RBI introduces US dollar-rupee forex swap facility for fresh FCNR deposits
What happened
RBI launched USD-INR forex swap facility for fresh FCNR(B) deposits to attract foreign capital. Banks can mobilize deposits for 3-5 years tenor, swap USD multiples of $1 million with RBI. Available to AD Category I banks for deposits in any freely convertible currency, but swaps only in USD. One-year lock-in period applies. Part of broader measures including ECB and OFCB swap facilities for PSUs and banks respectively.
Why it matters
This facility addresses India's external financing pressures by incentivizing NRI deposits through currency risk mitigation. Banks traditionally hesitate mobilizing long-term FCNR deposits due to USD-INR volatility exposure. The swap mechanism allows banks to eliminate forex risk - they collect foreign currency deposits from NRIs, immediately swap to rupees with RBI, and get guaranteed USD rates for maturity conversion. This creates win-win: NRIs get attractive deposit rates, banks avoid currency risk, RBI builds forex reserves. The $1 million minimum ensures institutional scale while 3-5 year tenor provides stable long-term funding. Lock-in period prevents speculative flows. Extends beyond FCNR to ECB/OFCB swaps, signaling comprehensive strategy to strengthen external account amid global monetary tightening. Critical for maintaining adequate import cover and currency stability during volatile periods.

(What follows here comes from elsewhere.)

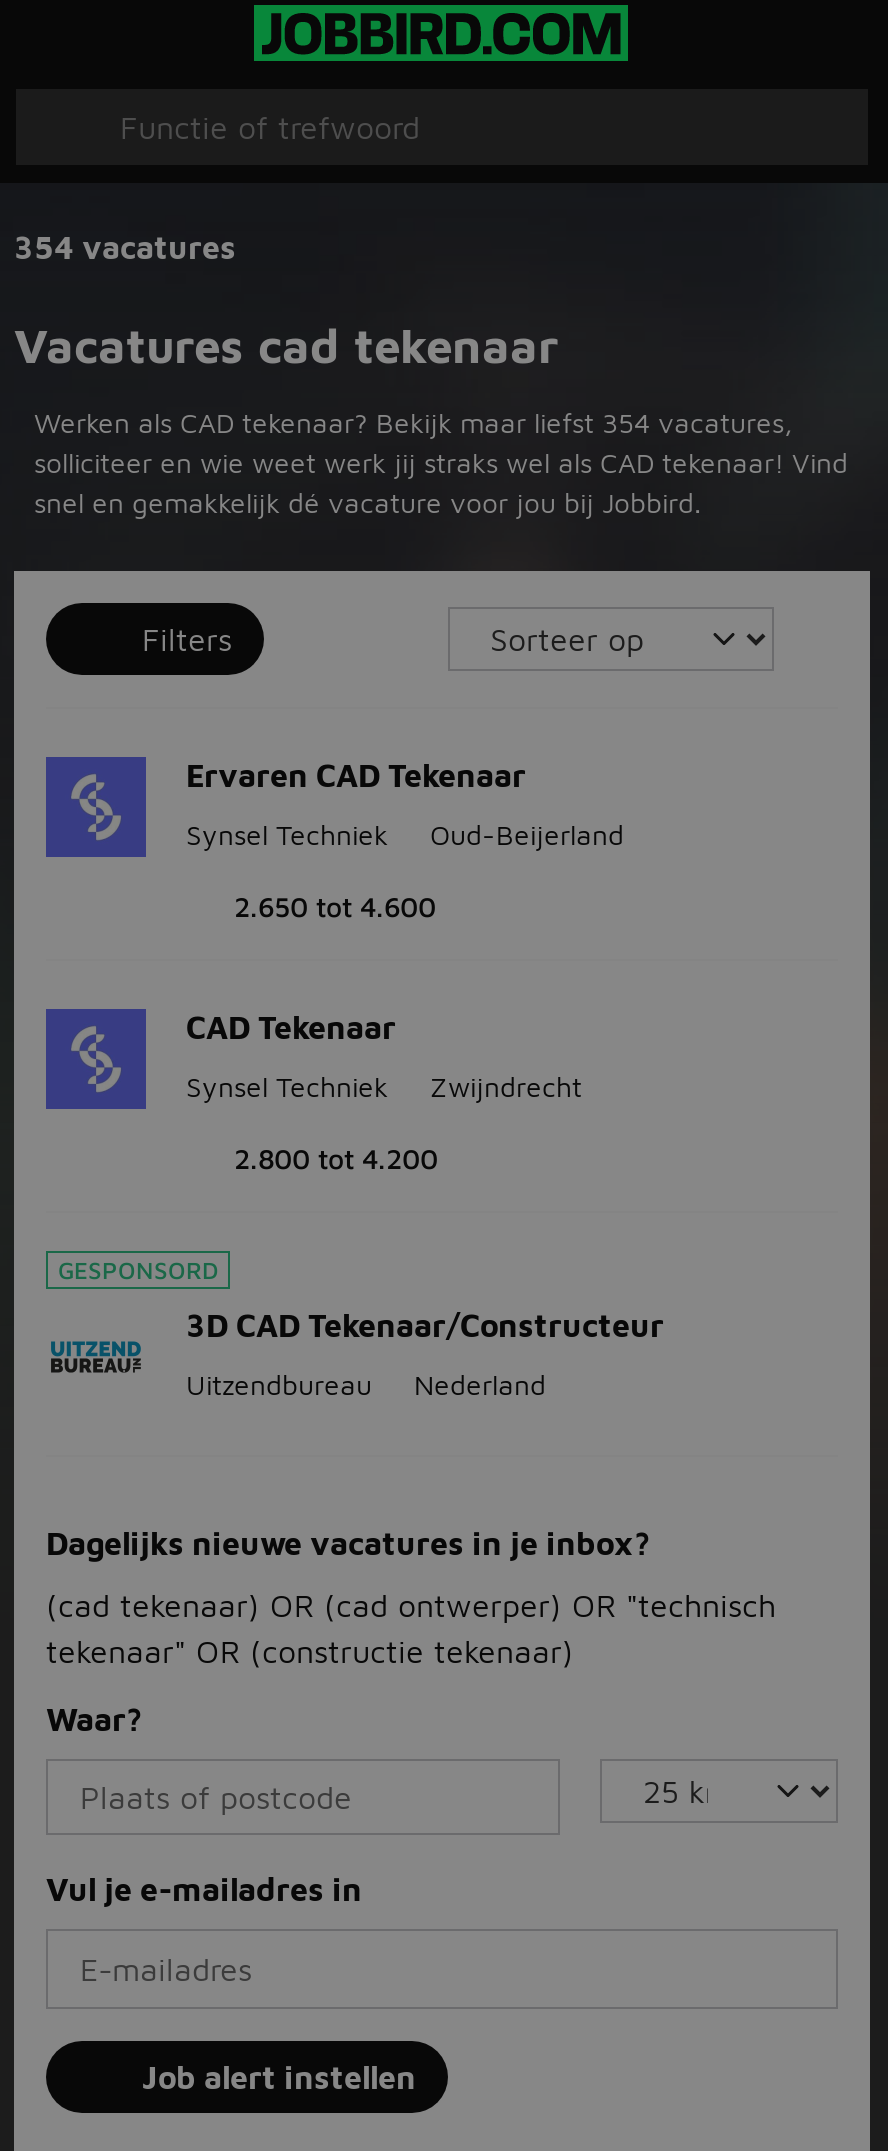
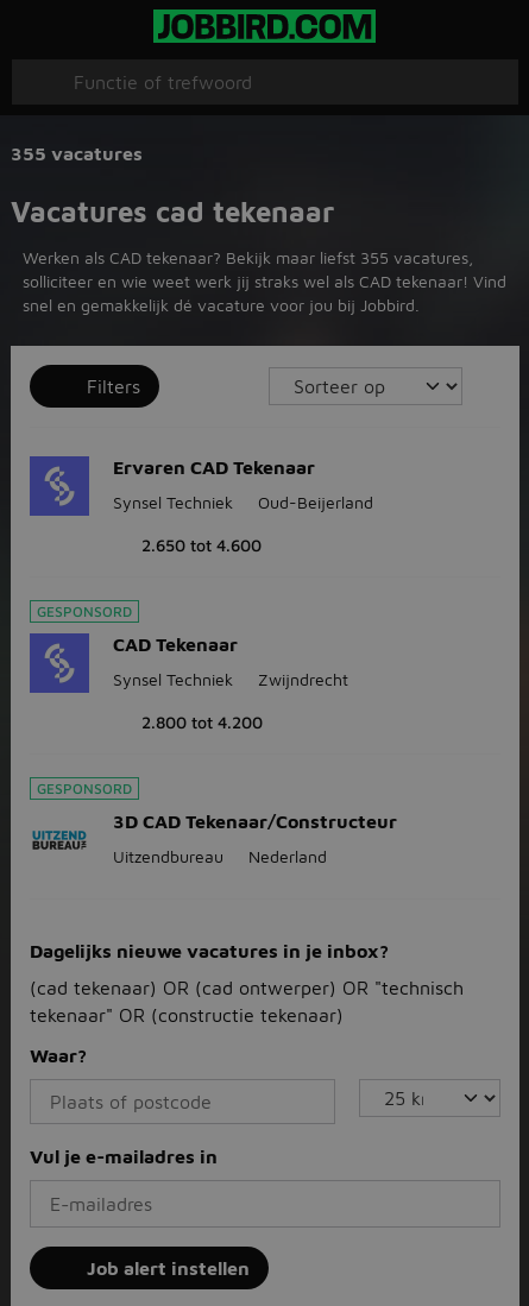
[14,229,236,265] 354 vacatures -> [11,143,143,164] 355 vacatures
[34,405,792,439] Werken als CAD tekenaar? Bekijk maar liefst 354 vacatures, -> [23,247,473,267] Werken als CAD tekenaar? Bekijk maar liefst 355 vacatures,
none -> [37,602,132,620] GESPONSORD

SEBI, RBI working on derivatives linked to corporate bond indices: SEBI chief
What happened
SEBI and RBI are jointly developing derivatives instruments linked to corporate bond indices, as announced by SEBI chief Madhabi Puri Buch. This initiative aims to enhance liquidity in India's corporate bond market through standardized derivative products. The working group is finalizing operational details for a market-making framework to improve secondary market trading. This follows Union Budget announcements supporting bond market development. The move addresses long-standing liquidity constraints in Indian corporate debt markets, potentially creating new hedging and investment avenues for institutional investors and market participants.
Why it matters
India's corporate bond market suffers from chronic liquidity issues, with most bonds held till maturity by banks and insurance companies. Secondary market trading remains thin, creating pricing inefficiencies and limiting portfolio flexibility for investors. Derivatives linked to corporate bond indices would provide synthetic exposure to bond portfolios without requiring physical bond ownership, potentially solving liquidity bottlenecks. The SEBI-RBI collaboration ensures regulatory coordination between securities and banking regulators, critical since corporate bonds impact both capital markets and banking system stability. Market-making frameworks typically involve designated participants providing continuous bid-offer quotes, ensuring minimum liquidity levels. This initiative could mirror successful government bond futures markets, where derivatives enhanced underlying market liquidity. For RBI Grade B candidates, this represents practical application of capital market development policies, linking regulatory coordination with market microstructure improvements. The timing aligns with India's push toward deeper bond markets as alternative financing sources for infrastructure and corporate growth, reducing banking sector concentration risks.